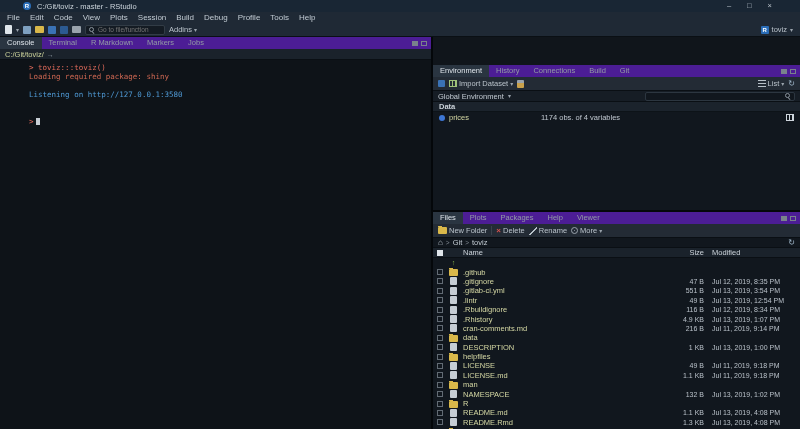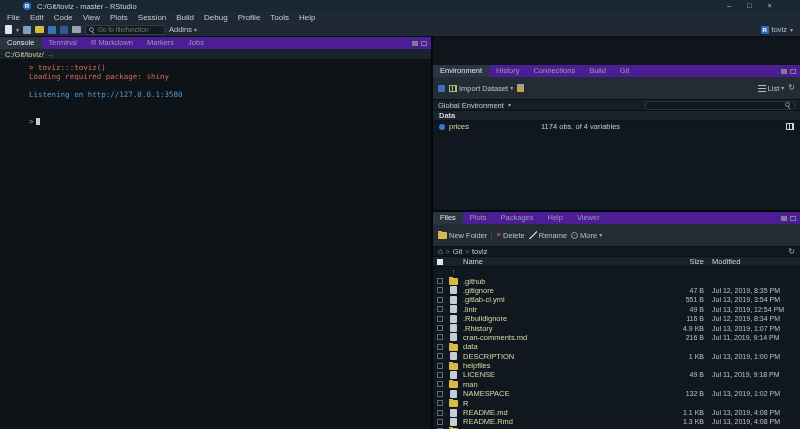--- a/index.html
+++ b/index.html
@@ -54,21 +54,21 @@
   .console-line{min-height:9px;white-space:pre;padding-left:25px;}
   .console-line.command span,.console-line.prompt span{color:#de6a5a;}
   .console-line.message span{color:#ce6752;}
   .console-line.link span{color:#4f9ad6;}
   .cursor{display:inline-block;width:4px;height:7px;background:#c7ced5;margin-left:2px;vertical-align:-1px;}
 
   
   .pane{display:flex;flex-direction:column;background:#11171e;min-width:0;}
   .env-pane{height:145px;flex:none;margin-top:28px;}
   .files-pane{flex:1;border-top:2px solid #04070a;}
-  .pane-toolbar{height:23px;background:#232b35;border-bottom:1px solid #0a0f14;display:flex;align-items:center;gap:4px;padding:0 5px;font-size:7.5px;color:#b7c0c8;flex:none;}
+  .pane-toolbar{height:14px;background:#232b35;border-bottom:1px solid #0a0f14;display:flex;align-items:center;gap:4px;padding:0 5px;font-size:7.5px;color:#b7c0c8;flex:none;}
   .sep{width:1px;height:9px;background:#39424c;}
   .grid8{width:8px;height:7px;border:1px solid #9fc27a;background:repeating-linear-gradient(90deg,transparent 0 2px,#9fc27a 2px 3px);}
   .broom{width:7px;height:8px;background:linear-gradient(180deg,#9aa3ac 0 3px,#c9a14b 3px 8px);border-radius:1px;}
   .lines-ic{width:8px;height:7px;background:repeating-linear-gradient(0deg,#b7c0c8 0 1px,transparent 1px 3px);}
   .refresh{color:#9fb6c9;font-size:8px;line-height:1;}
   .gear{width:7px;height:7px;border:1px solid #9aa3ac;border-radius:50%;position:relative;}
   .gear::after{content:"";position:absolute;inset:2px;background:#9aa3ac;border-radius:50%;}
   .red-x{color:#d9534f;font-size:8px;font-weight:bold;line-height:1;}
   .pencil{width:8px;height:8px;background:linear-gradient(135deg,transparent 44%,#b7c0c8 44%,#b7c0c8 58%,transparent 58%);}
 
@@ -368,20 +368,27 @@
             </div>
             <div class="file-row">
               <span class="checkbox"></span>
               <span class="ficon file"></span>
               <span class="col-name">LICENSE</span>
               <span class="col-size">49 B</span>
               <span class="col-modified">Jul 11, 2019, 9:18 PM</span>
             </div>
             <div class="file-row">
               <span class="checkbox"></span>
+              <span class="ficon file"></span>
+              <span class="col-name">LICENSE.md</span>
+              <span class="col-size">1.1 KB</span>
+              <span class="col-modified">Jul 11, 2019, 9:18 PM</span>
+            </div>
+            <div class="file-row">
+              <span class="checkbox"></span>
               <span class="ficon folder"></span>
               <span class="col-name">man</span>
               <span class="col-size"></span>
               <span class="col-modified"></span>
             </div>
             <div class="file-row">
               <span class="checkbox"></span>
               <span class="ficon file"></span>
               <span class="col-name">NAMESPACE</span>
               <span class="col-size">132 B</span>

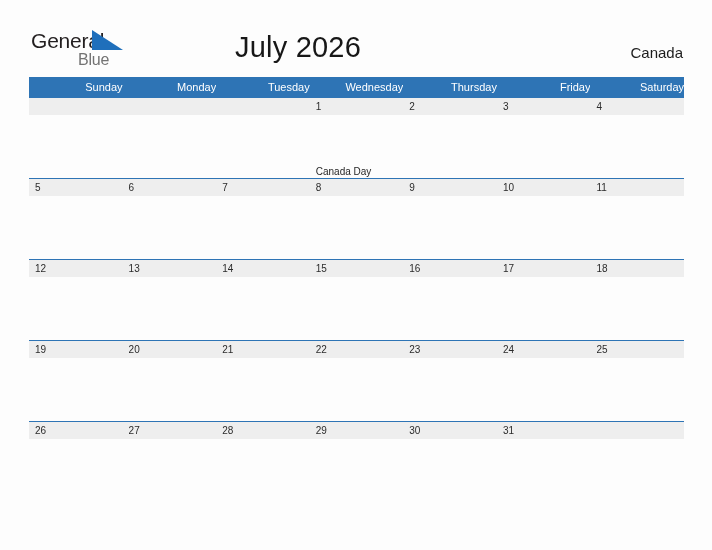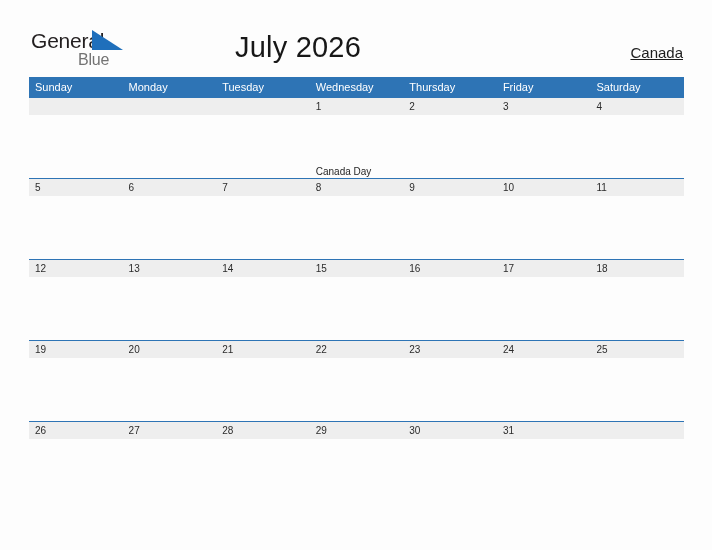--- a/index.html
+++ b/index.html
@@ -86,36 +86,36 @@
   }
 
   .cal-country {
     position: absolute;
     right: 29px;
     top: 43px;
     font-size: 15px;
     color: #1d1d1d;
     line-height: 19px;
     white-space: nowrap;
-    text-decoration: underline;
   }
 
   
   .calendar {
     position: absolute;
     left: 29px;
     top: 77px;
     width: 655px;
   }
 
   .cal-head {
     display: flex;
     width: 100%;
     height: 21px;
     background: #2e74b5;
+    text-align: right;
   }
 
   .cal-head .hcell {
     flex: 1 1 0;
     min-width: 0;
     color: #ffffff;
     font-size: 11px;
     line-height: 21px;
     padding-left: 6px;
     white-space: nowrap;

────────────────

WORK INSTRUCTIONS => Pull every line containing the word "repeating" out of the material.

RESPONSE BOX =>
   .grid8{width:8px;height:7px;border:1px solid #9fc27a;background:repeating-linear-gradient(90deg,transparent 0 2px,#9fc27a 2px 3px);}
   .lines-ic{width:8px;height:7px;background:repeating-linear-gradient(0deg,#b7c0c8 0 1px,transparent 1px 3px);}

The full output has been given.